How your company can maximise Disaster Relief - part 1
Understanding what motivates donors to give is complex; trying to influence or engage them more so. The immediate aftermath of a disaster is often a critical time when businesses seek to give and encourage their employees to do the same.
In 2015, Disasters had a devastating global impact as over 1,000 natural catastrophes were reported globally. Moreover, $80bn of economic loss was incurred that year as a result of natural disasters. This type of loss creates a deficit that can destroy businesses, livelihoods, homes and entire communities.

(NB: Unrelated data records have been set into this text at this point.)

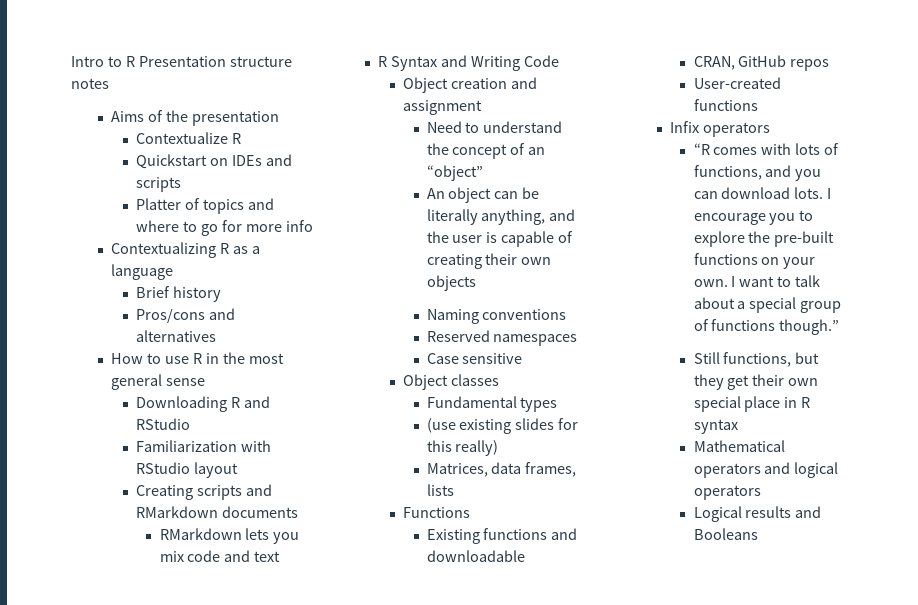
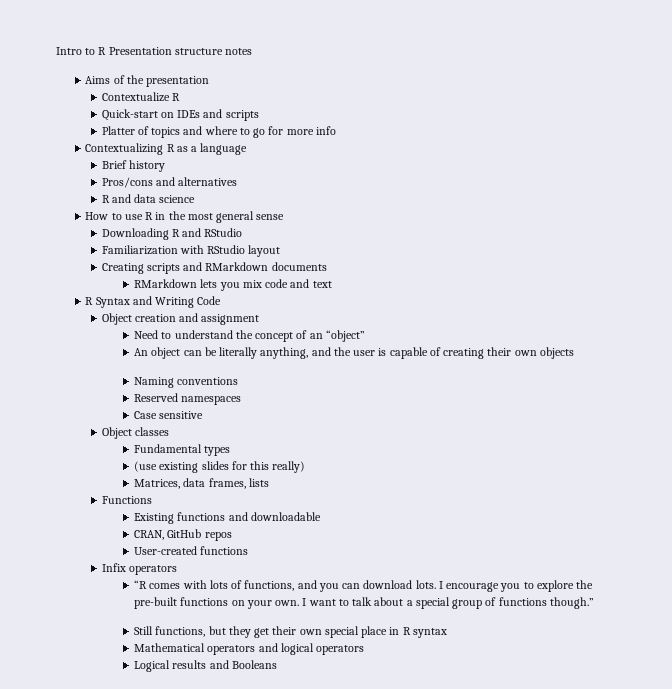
- Quickstart on IDEs and scripts
+ Quick-start on IDEs and scripts
+ R and data science

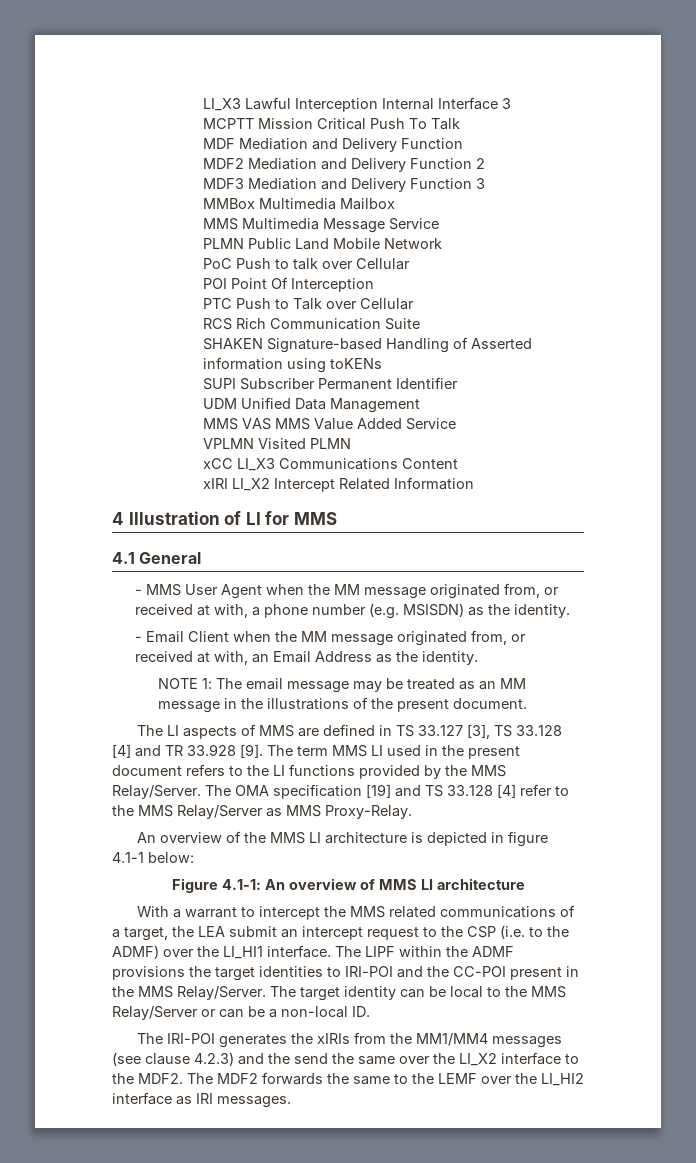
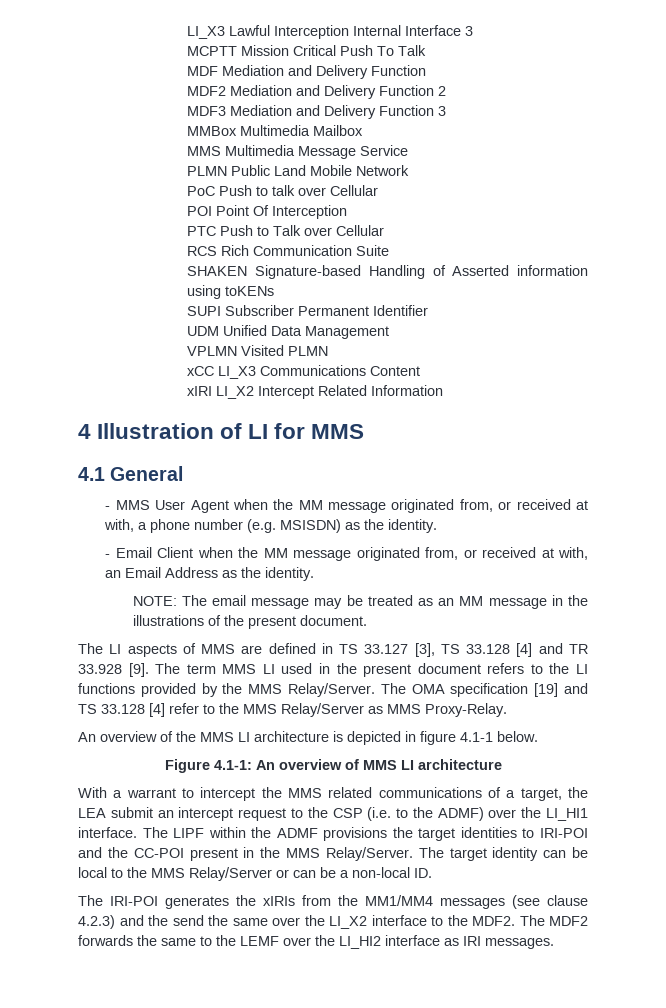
- MMS VAS MMS Value Added Service
- NOTE 1: The email message may be treated as an MM message in the illustrations of the present document.
+ NOTE: The email message may be treated as an MM message in the illustrations of the present document.
- An overview of the MMS LI architecture is depicted in figure 4.1-1 below:
+ An overview of the MMS LI architecture is depicted in figure 4.1-1 below.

We have worked closely with companies across the globe to deliver flexible and tailored solutions to the critical issues facing business and communities such as disaster relief. Last year, we administered around £2.2 million to disaster responses through the CAF Company Account on behalf of 118 clients.
Knowing this is an important topic for our clients, we convened 20 CSR experts from various industries to discuss businesses’ role in disaster relief response. What ensued was a lively debate, with a focus on how business can best provide support and expertise during disaster and humanitarian crises.
We have captured the debate in a two-part blog on disaster relief; this is the first half where we share with you some of the research findings we discussed during the debate.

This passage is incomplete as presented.